Published online by Cambridge University Press: 05 March 2015
The accident of death makes Persuasion Jane Austen's final novel. It deserves its position by its innovative treatment of passion and rhetorical style as well as its development of those themes of memory and time, public and private history, inner and outer lives, language and literature, emotion and restraint that have marked all Austen's previous works. In its wistful longing to privatise a public state, it relates most to the concerns of Mansfield Park, while its depiction of emotional tumult recalls Sense and Sensibility.
Persuasion opens with ‘tangled, useless histories of the family in the first fifty pages’, as an exasperated Maria Edgeworth commented. This specific past with dates – unusual in Austen, and unexamined by the protagonists – roots the heroine within her elevated family's genealogy, which the novel progressively reveals as meaningless to her. Like the preceding works, Persuasion considers home and homecoming, but, where these move towards a new or renewed symbolic and physical home for the heroine, this last completed work begins with her ejection from the ancestral estate and ends with her understanding that home is not a place at all but an ambience, a company, and an acceptance of change. Considering the Burkean association of the nation with the hereditary estate, the perception qualifies the patriotism of British military victory which also emerges from the novel.

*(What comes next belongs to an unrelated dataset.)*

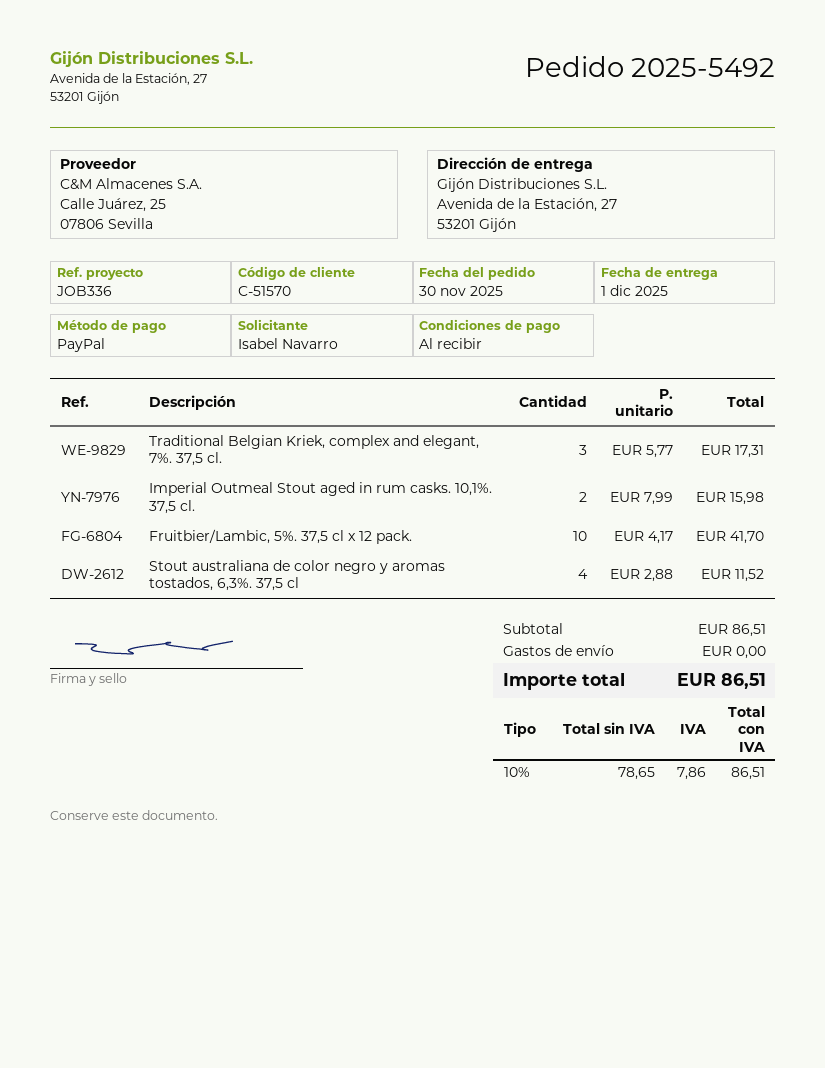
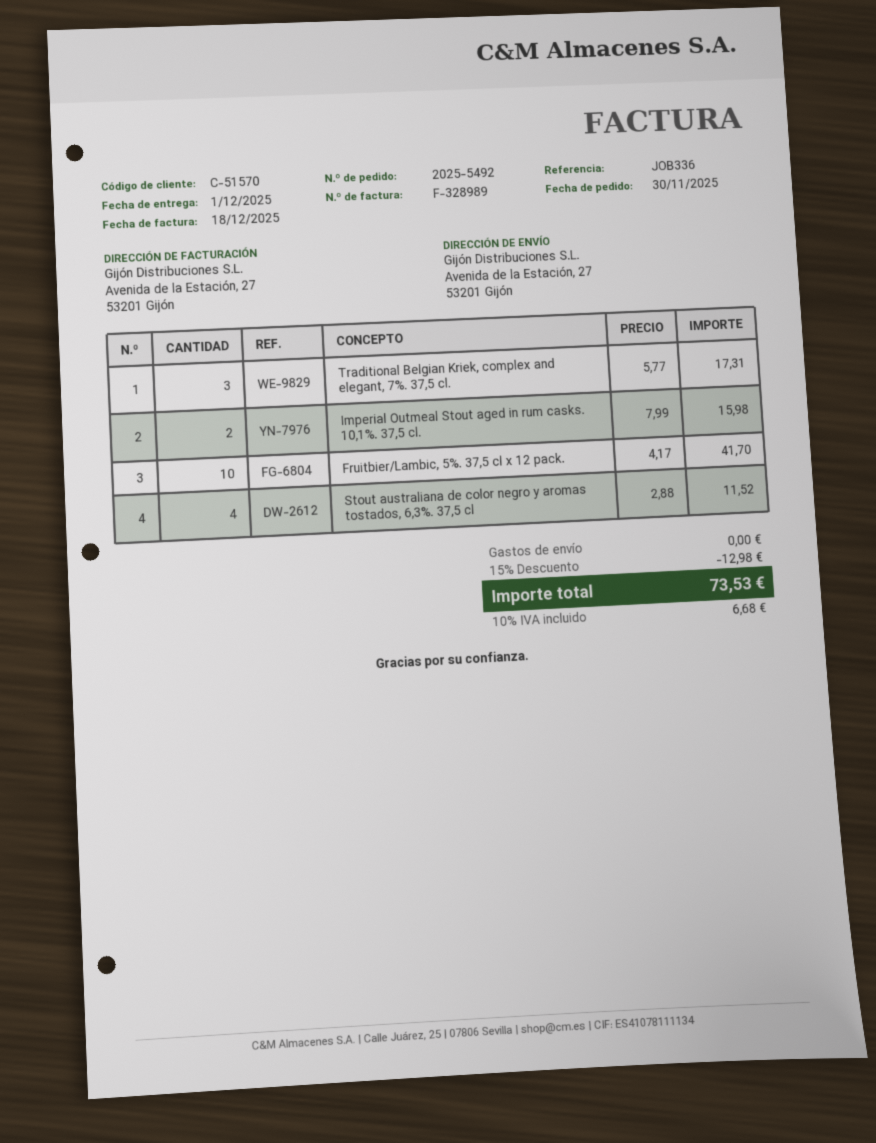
discount: none -> 15% = 12.98
tax: 10% = 7.86 -> 10% = 6.68
total: 86.51 -> 73.53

Jane Austen began work on Persuasion in August 1815, just as Napoleon sailed to exile in St Helena following his defeat at Waterloo. She ended the first draft in August 1816, when the initial excitement had subsided and the results of twenty-two years of war were being assessed: the economic cost – Britain had an immense national debt with high taxes to service it – and the political price of government-imposed national unity through years of patriotic propaganda and repression. If Mansfield Park might be termed a ‘state of the nation’ work, Persuasion might be a ‘Waterloo novel’, although the battle occurs outside its frame: Austen's contribution to the debate about the new society coming into being through peace. If so, again like Mansfield Park, the work expresses its vision obliquely, using the domestic relationships that must underpin, but may not easily influence, any civil and social order.